Meilleur réalisateur : Damien Chazelle pour La La Land

Meilleure actrice : Emma Stone dans La La Land

Meilleur acteur : Casey Affleck dans Manchester by the Sea

Meilleur second-rôle féminin : Viola Davis dans Fences

Meilleur second-rôle masculin : Mahershala Ali dans Moonlight

Meilleur scénario : Kenneth Lonergan pour son film Manchester by the Sea

Meilleure adaptation : Barry Jenkins et Tarell Alvin McCraney pour Moonlight

Meilleur film en langue étrangère: Le Client d’Asghar Farhadi (Iran)

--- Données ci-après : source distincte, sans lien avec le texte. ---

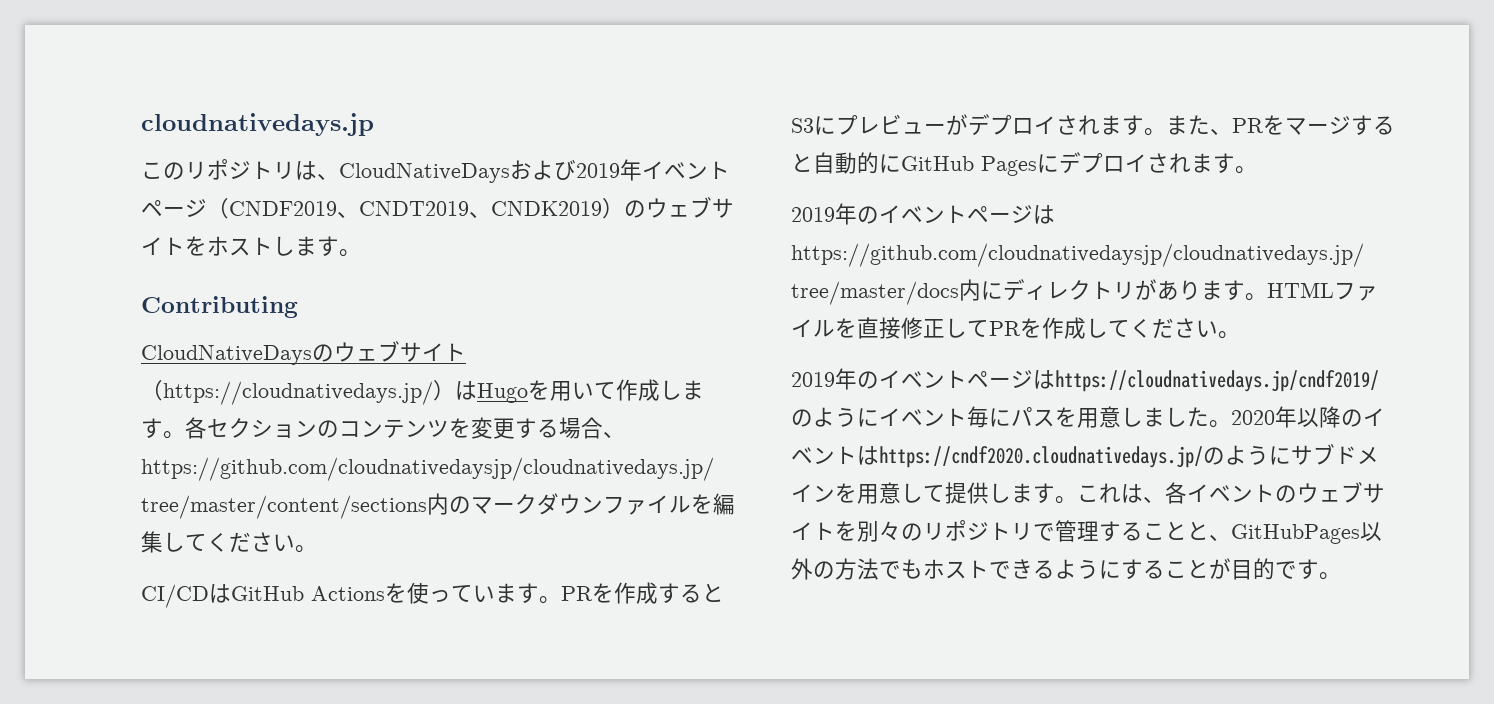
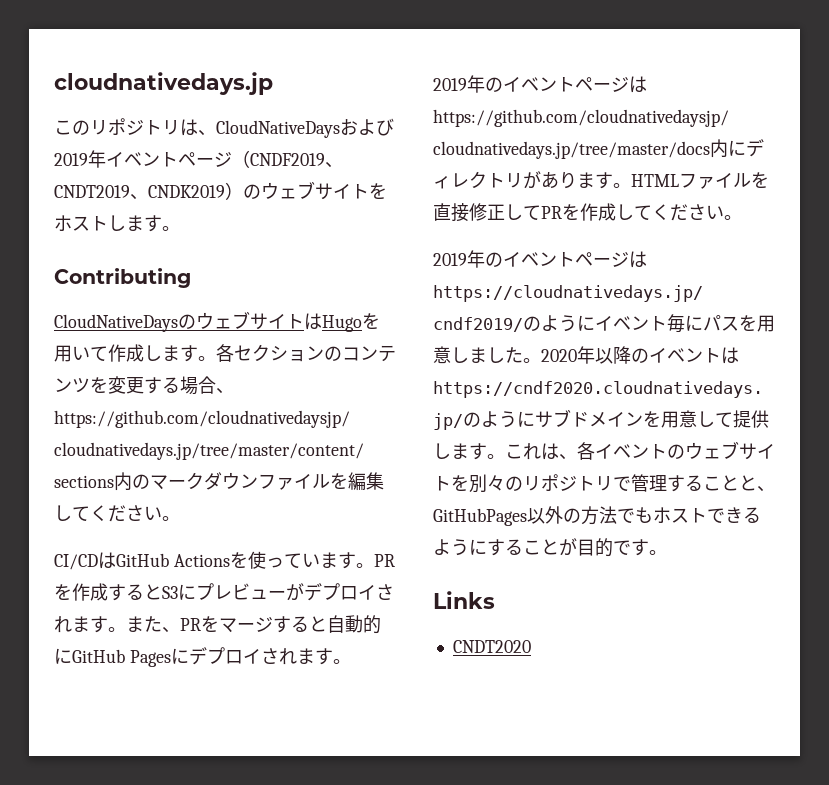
[141,380,455,405] （https://cloudnativedays.jp/） -> (304, 321) none
(1341, 576) none -> [433,591,495,609] [452,640,531,653] // Links // CNDT2020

Meilleure musique : La La Land – Justin Hurwitz

Meilleure chanson : «City of stars» – La La Land

Meilleure photo : La La Land – Linus Sandgren

Meilleur montage : Tu ne tueras point – John Gilbert

Meilleurs décors : La La Land – David Wasco, Sandy Reynolds-Wasco

Meilleurs costumes : Les Animaux Fantastiques – Colleen Atwood

Meilleur son (mixage) : Tu ne tueras point – Kevin O’Connell, Andy Wright, Robert Mackenzie et Peter Grace

Meilleur montage son : Premier contact – Sylvain Bellemare

Meilleurs effets visuels : Le Livre de la Jungle – Robert Legato, Adam Valdez, Andrew R. Jones et Dan Lemmon

Meilleurs maquillages et coiffures : Suicide Squad – Alessandro Bertolazzi, Giorgio Gregorini et Christopher Allen Nelson

Meilleur long-métrage documentaire : O.J.: Made in America de Ezra Edelman et Caroline Waterlow

Meilleur court-métrage documentaire : The White Helmets de Orlando von Einsiedel et Joanna Natasegara

Meilleur long-métrage d’animation : Zootopie de Byron Howard, Rich Moore et Clark Spencer

Meilleur court-métrage d’animation : Piper d’Alan Barillaro et Marc Sondheimer

Meilleur court-métrage de fiction : Sing de Kristof Deak et Anna Udvardy

La séquence IN MEMORIAM a notamment salué les mémoires de Bill Paxton disparu hier, Prince, Carrie Fisher, Debbie Reynolds, Arthur Hiller, Ken Adam, Bill Nunn, George Kennedy, Gene Wilder, Paul Sylbert, Michael Cimino, Andrzej Wajda, Patty Duke, Garry Marshall, Emmanuelle Riva, Janet Patterson (costumière de Jane Campion, illustrée par la photo d’une autre personne), Anton Yelchin, Mary Tyler Moore, Kenny Baker, Robert Vaughn, John Hurt, Jim Clark et Antony Gibbs (monteurs), Kit West (effets spéciaux), Lupita Tovar, Nancy Reagan, Abbas Kiarostami, William Peter Blattty, Ken Howard, Hector Babenco, Curtis Hanson, Raoul Coutard, Zsa Zsa Gabor, Om Puri ou les ingénieurs du son Richard Portman et George ‘Ray’ West , la disparition de la plupart d’entre eux ayant été évoquée sur ce site ces derniers mois.